The ethnobotanist and herbalist Hayden Stebbins uses the term “green wall” to refer to a habit of perception in which people see plants, and even the entire natural world as only a background to the real experience of the world they live in. This is a symptom of what Glenn Albrecht would classify as the third stage of separation. However, it is possible to reverse this kind of green-blindness and begin to really see plants, and then the other non-human beings also start coming into focus. In an interview, Stebbins recommended walking through any local green space that’s available and finding a place where you can slow down and take a few moments to closely observe something growing there: perhaps a tree, a flower, a mushroom. But whatever it is, keep coming back to see it. The interviewer followed up with: “It’s an interesting concept, to come back to the same plant or a mushroom or a tree instead of, say, taking a long wander through nature. What’s the psychology behind that?” And Stebbins replied: “You start to see that plant over time. And when you do that, you see how it changes through the seasons. And I think that’s one of the best ways to stop seeing plants as background — to see that they are individual organisms, and to see that they change. Just like visiting a friend. If you see a friend and you’re just walking by and you say, ‘Hi,’ every morning, that’s different than actually stopping and having a conversation with them.” Give it a try, and you may be amazed.

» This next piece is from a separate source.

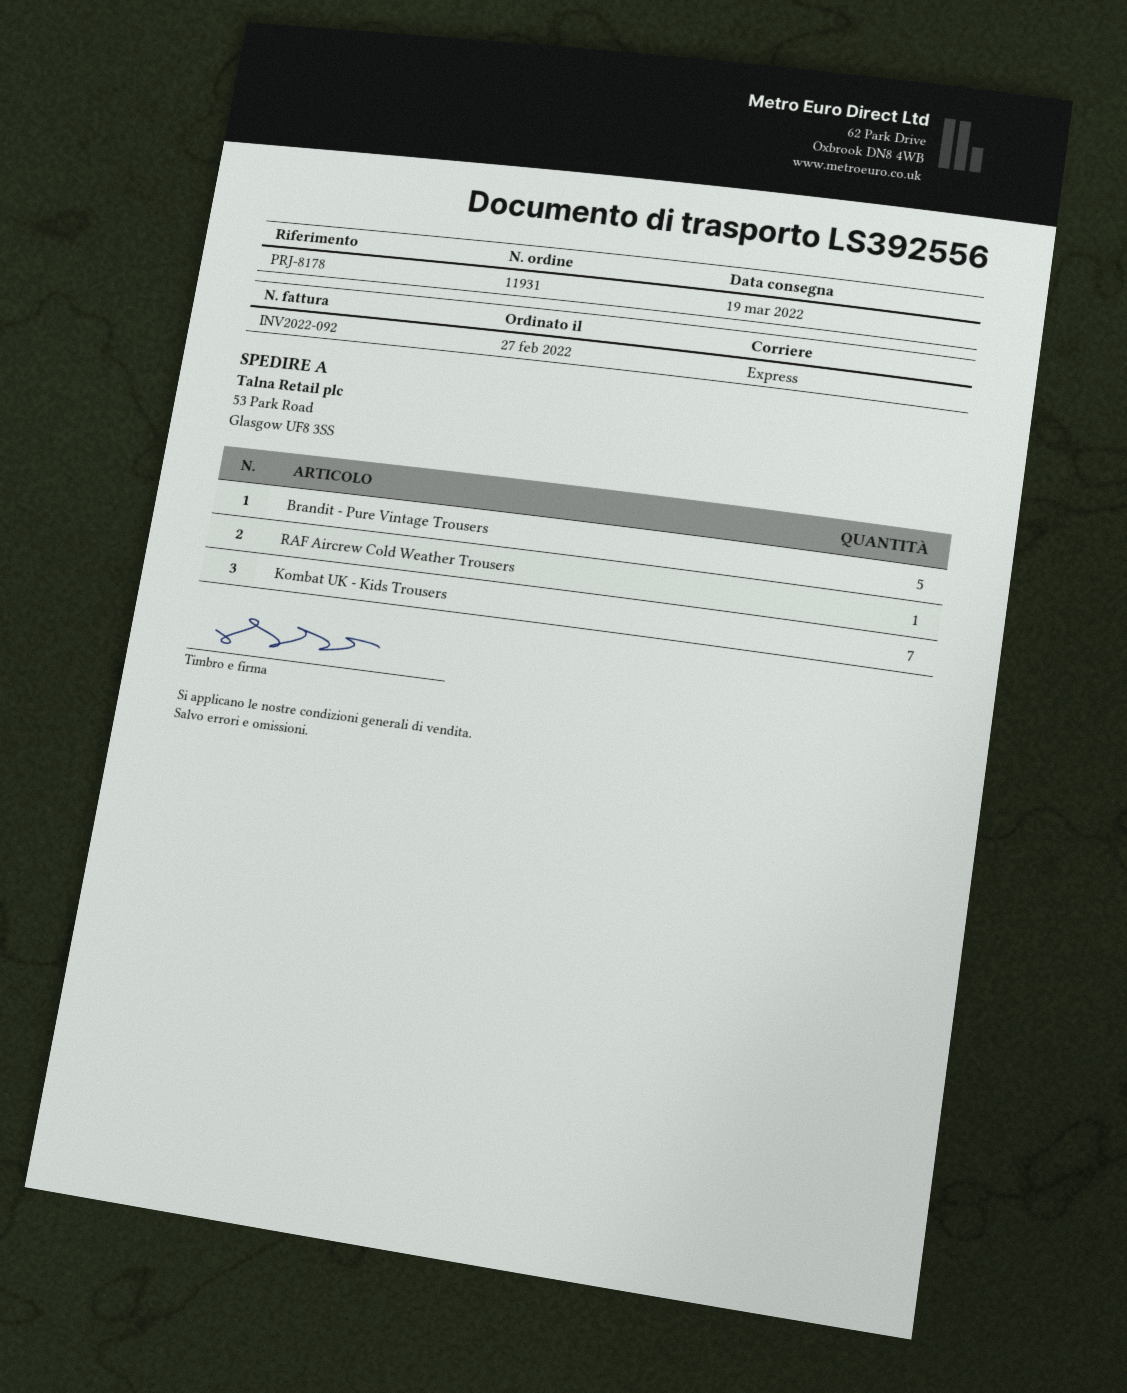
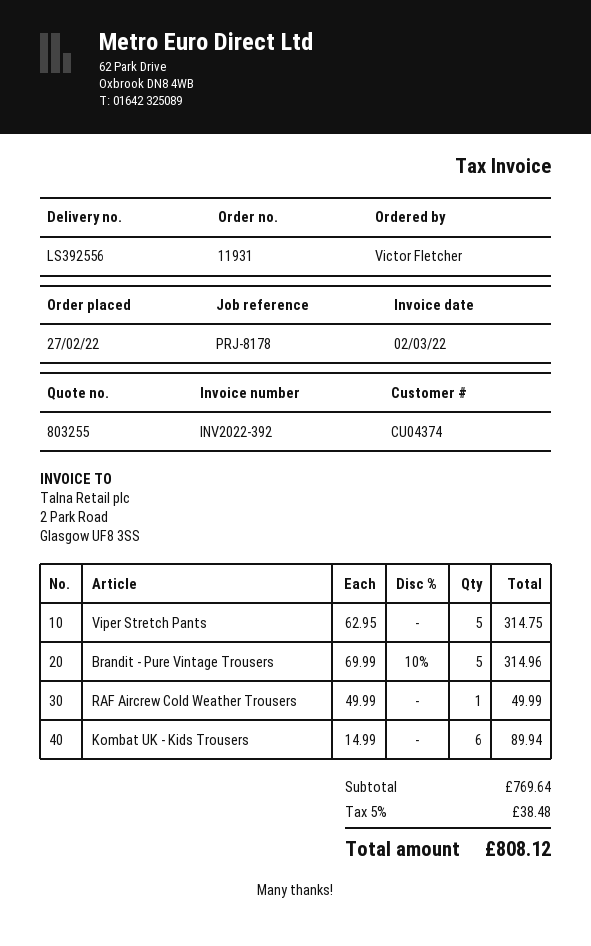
invoice number: INV2022-092 -> INV2022-392
Kombat UK - Kids Trousers: 7 -> 6
Viper Stretch Pants: none -> 5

We cannot solve the problems caused by hubris by engaging in more of it. As paradoxical as it seems, sometimes the concept of “the environment” is one that separates us from the forces of life. No one lives in “the environment” or experiences a particular location as “the environment”. And yet, we ask it to supply us with resources, and even “environmental services”—such as cleaning the air—without limitations. Applying an insight similar to the Freudian critique of relating to the Earth as Mother, Brendan Myers writes: “As a civilization we have assumed that the Earth can always bear the loss of what we take from it, and always carry the load of what we return to it. This assumption, which I shall call the illusion of infinite carrying capacity, was not seriously examined or doubted in the whole history of civilization until the rise of mathematical ecology in the mid nineteenth century. Plenty of people today, perhaps yourself among them, understand that this assumption is false. But plenty more people still behave as if they believe it’s true.” Like the tales of heroes who discovered the answer to the riddle of what women want most, just having a theoretical answer is not enough. There has to be a thoroughgoing change in perception and actions that match.